I might have been the only four-year-old little girl in 1973 with a skull shaped piggie bank in her bedroom. He was life sized, glazed in bone glaze with a carefully chosen brown blended to highlight the anatomically inspired cracks and fissures that traced over his surface in a realistic way, with a coin slot in his crown and a removable plug strategically placed in the bank where the spinal column would have gone through the ceramic vertebrae. His teeth were parted as if he were trapped in an eternal laugh, and between them was emblazoned the motto: Die for the one you love.
My father made him for me because I wanted my own Bernie the Talking Skull, just like the one on the Creature Feature, which I watched with my mom every week. She indulged me, letting me stay up way too late for a child of such a tender age. I watched for the monster movies and to spend time cuddled on the couch with my mom, nibbling on cinnamon toast and drinking Cambrick which was a real treat.
But the biggest treat was seeing Bernie and his leisure suit wearing pal, Chuck. Here was a normal guy with an interesting friend (Bernie) and they liked monsters.
I didn’t know these movies were supposed to be scary. Bernie and Chuck reminded me of the Munsters or the Addams Family: Different people in a world full of people who thought that differences were frightening. I watched the films shown on the Creature Feature totally missing the point.
I was rooting for the monsters.
I wanted Helen to realize that she actually was Ankh-es-en-amon’s reincarnation and run off with Imhotep, or barring that, for someone love lonely Imhotep in the original Mummy. Imhotep wasn’t a bad guy, it seemed to me. He just missed his girlfriend and his old life.
I crossed my fingers for Dracula to actually find a bride and get some friends in after moving to England. Sure, he had to drink blood, but that didn’t mean he shouldn’t have as normal a life as he wanted, right? He just needed to find some girls who didn’t already have boyfriends, make some friends with some boys, and go do whatever it was that grown-ups did with their friends. Based on my parents, I assumed that was play card games, like Mille Bounes and 500, and drink cocktails.
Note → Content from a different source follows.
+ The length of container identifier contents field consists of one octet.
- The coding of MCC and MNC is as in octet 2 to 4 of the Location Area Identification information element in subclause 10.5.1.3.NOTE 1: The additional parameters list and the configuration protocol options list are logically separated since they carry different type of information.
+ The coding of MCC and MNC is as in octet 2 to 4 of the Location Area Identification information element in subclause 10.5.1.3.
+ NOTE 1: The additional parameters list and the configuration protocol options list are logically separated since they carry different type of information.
I sat on pins and needles for the sad, nameless “Creature” of the black lagoon, hoping he might find someone who could see past his scales and gills for the person he was underneath. I thought that maybe if they talked to Creature, he would find out that humans can’t breathe under water and then he’d stop accidentally drowning them. I mean, it was obviously an acciedent. Creature seemed so sad after he did it, he couldn’t have possibly known.Plus, the guys in the movie were really mean to Creature. He was just defending his home part of the time.
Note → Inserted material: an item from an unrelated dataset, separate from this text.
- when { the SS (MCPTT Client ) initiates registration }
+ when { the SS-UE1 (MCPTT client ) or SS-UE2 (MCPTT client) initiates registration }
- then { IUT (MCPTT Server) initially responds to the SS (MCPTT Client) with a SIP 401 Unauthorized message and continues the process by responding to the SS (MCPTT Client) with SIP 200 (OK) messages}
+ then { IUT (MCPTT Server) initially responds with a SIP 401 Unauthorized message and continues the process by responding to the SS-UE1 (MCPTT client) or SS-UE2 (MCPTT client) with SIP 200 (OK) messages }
I mean, some films I understood. Tarantula? Them? Yes. Those were big, bug like things that shouldn’t be tramping through cities, especially not giant spiders. Icky! But you could see a 50 foot tall ant coming and have plenty of time to call the Army People. The Blob: well, if it touched you, you became a blob, too, so that was obviously a Bad Thing ™ – though certainly not something to have nightmares about. I mean, you could easily outrun the original blob, and sometimes you could pretend the floor became lava and you had to not touch it, too, so there was plenty of practice for dealing with dangers like that.
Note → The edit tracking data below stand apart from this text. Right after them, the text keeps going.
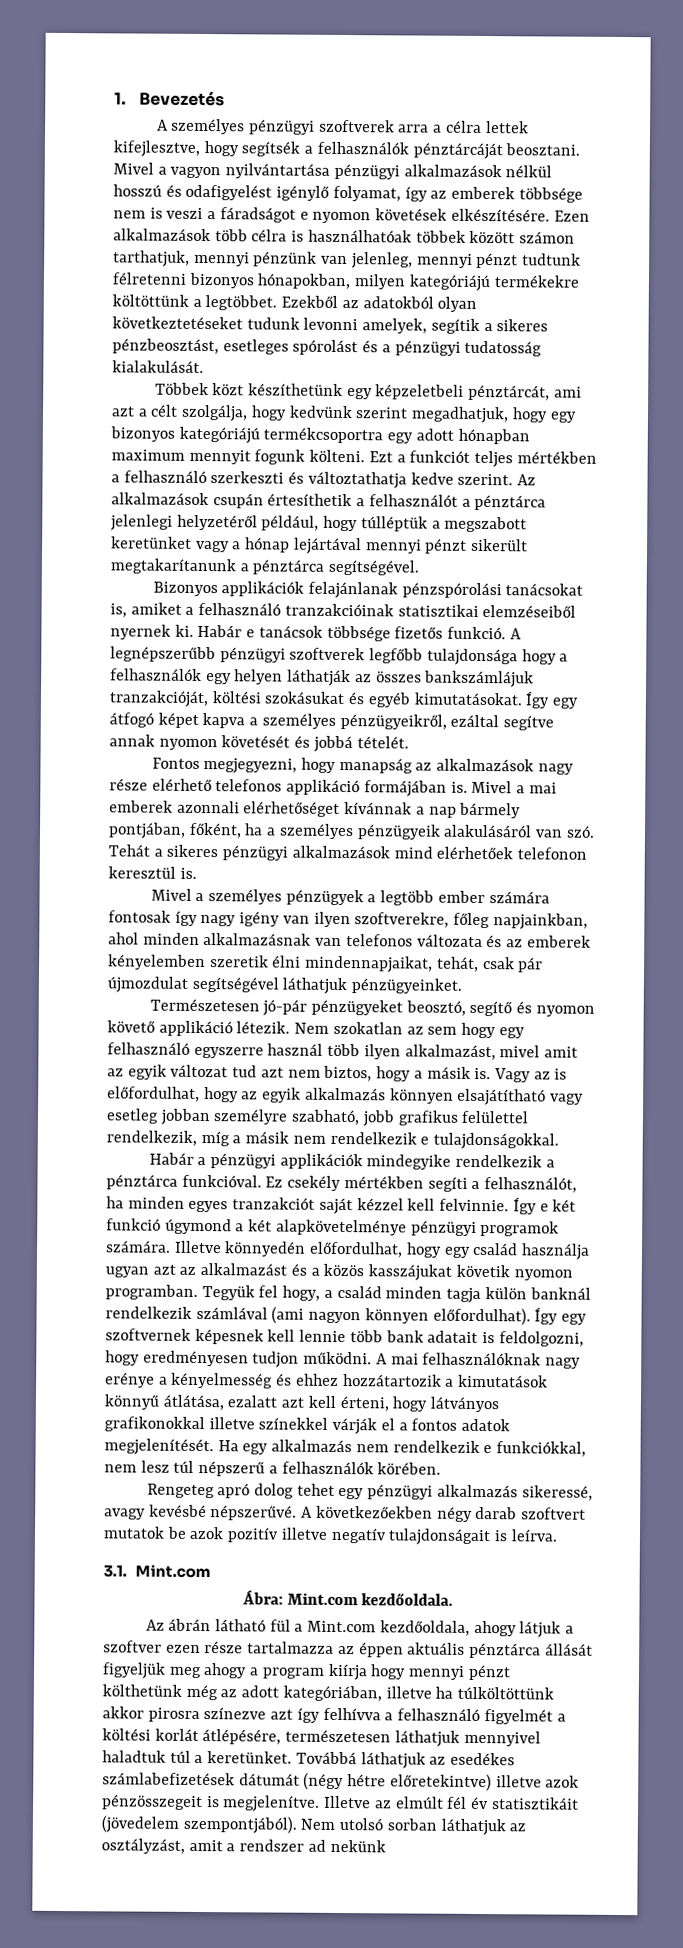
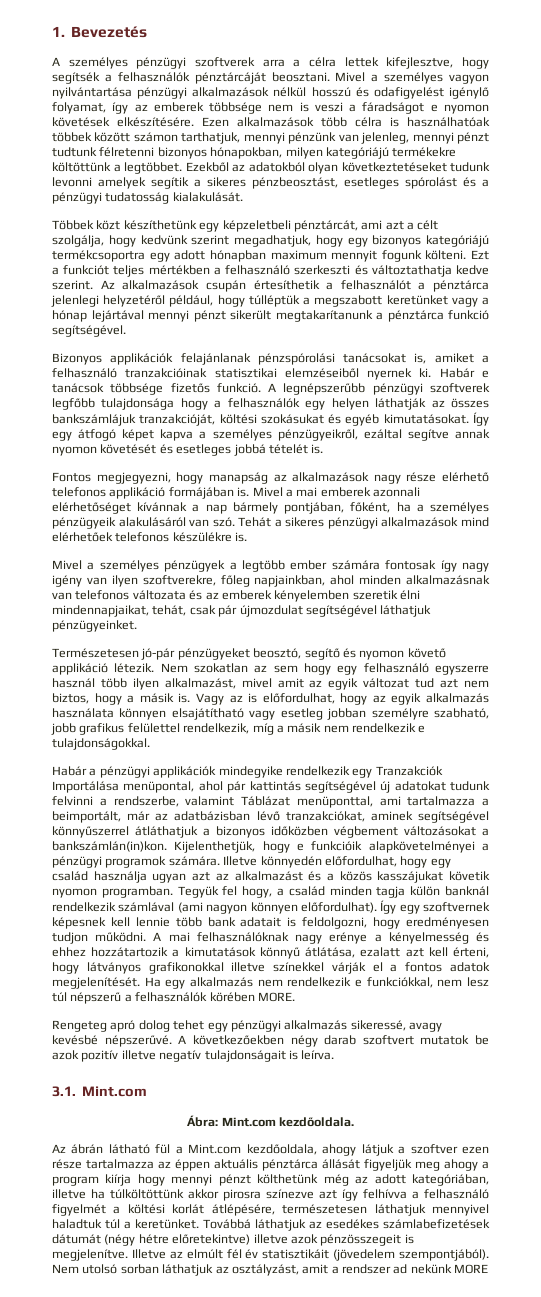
- Mivel a vagyon nyilvántartása pénzügyi alkalmazások nélkül hosszú és odafigyelést igénylő folyamat, így az emberek többsége nem is veszi a fáradságot e nyomon követések elkészítésére.
+ Mivel a személyes vagyon nyilvántartása pénzügyi alkalmazások nélkül hosszú és odafigyelést igénylő folyamat, így az emberek többsége nem is veszi a fáradságot e nyomon követések elkészítésére.
- Ezekből az adatokból olyan következtetéseket tudunk levonni amelyek, segítik a sikeres pénzbeosztást, esetleges spórolást és a pénzügyi tudatosság kialakulását.
+ Ezekből az adatokból olyan következtetéseket tudunk levonni amelyek segítik a sikeres pénzbeosztást, esetleges spórolást és a pénzügyi tudatosság kialakulását.
- Az alkalmazások csupán értesíthetik a felhasználót a pénztárca jelenlegi helyzetéről például, hogy túlléptük a megszabott keretünket vagy a hónap lejártával mennyi pénzt sikerült megtakarítanunk a pénztárca segítségével.
+ Az alkalmazások csupán értesíthetik a felhasználót a pénztárca jelenlegi helyzetéről például, hogy túlléptük a megszabott keretünket vagy a hónap lejártával mennyi pénzt sikerült megtakarítanunk a pénztárca funkció segítségével.
- Így egy átfogó képet kapva a személyes pénzügyeikről, ezáltal segítve annak nyomon követését és jobbá tételét.
+ Így egy átfogó képet kapva a személyes pénzügyeikről, ezáltal segítve annak nyomon követését és esetleges jobbá tételét is.
- Tehát a sikeres pénzügyi alkalmazások mind elérhetőek telefonon keresztül is.
+ Tehát a sikeres pénzügyi alkalmazások mind elérhetőek telefonos készülékre is.
- Vagy az is előfordulhat, hogy az egyik alkalmazás könnyen elsajátítható vagy esetleg jobban személyre szabható, jobb grafikus felülettel rendelkezik, míg a másik nem rendelkezik e tulajdonságokkal.
+ Vagy az is előfordulhat, hogy az egyik alkalmazás használata könnyen elsajátítható vagy esetleg jobban személyre szabható, jobb grafikus felülettel rendelkezik, míg a másik nem rendelkezik e tulajdonságokkal.
- Habár a pénzügyi applikációk mindegyike rendelkezik a pénztárca funkcióval. Ez csekély mértékben segíti a felhasználót, ha minden egyes tranzakciót saját kézzel kell felvinnie. Így e két funkció úgymond a két alapkövetelménye pénzügyi programok számára.
+ Habár a pénzügyi applikációk mindegyike rendelkezik egy Tranzakciók Importálása menüpontal, ahol pár kattintás segítségével új adatokat tudunk felvinni a rendszerbe, valamint Táblázat menüponttal, ami tartalmazza a beimportált, már az adatbázisban lévő tranzakciókat, aminek segítségével könnyűszerrel átláthatjuk a bizonyos időközben végbement változásokat a bankszámlán(in)kon. Kijelenthetjük, hogy e funkcióik alapkövetelményei a pénzügyi programok számára.
- Ha egy alkalmazás nem rendelkezik e funkciókkal, nem lesz túl népszerű a felhasználók körében.
+ Ha egy alkalmazás nem rendelkezik e funkciókkal, nem lesz túl népszerű a felhasználók körében MORE.
- Nem utolsó sorban láthatjuk az osztályzást, amit a rendszer ad nekünk
+ Nem utolsó sorban láthatjuk az osztályzást, amit a rendszer ad nekünk MORE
They weren’t scary. Just movies.
I just didn’t understand monsters that looked like people could actually be monsters. I thought, like Herman and Lily, or Gomez and Morticia, that they were just different and the other people around them were just acting meanly to them because they didn’t understand that different was just different and not bad, and that was the underlying point of both shows: the real monsters were the normal people doing normal things.
So, I wanted a Bernie. I wanted a Bernie so I could pretend to talk my friend the skull and play monster movies, or Munsters, or Addams family. Now days, it would be very likely that I could get a T-shirt from Zazzle or Cafe Press with his image on it at the very least, but back then, there just wasn’t merchandising for a local show like Creature Feature, and wouldn’t have been a skull toy anyway, so my dad made me a ceramic skull bank . My parents both did crafty things like that, so I imagine the hardest part was finding something that looked like a skull
I didn’t understand movies like those on the Creature Feature were supposed to be scary until the children of a family friend told me that they were “scary movies” in the middle of “Atom Age Vampire.” I was 12. They were 13 and 14 respectively. I learned to put myself in the other characters, to change my perspective, jumping when the disfigured “Vampire” came hunting his victims, but to this day, in my heart, I know most of the monsters out there are just misunderstood and most of the normal people don’t know how monstrously they behave sometimes.
As for Bernie, he traveled with me to college, creeping out my first roommate, and then to my first and second apartments. He broke sometime while I was living in my second apartment, dropped carelessly to the floor while cleaning. I don’t remember if I did it, or my boyfriend at the time did. What I remember was picking up the shattered pieces and realizing that I would never find another Bernie to replace him. The mold that made him was long gone and even if I could find a bank made from the same mold, it wouldn’t be a bank glazed by my father’s hands.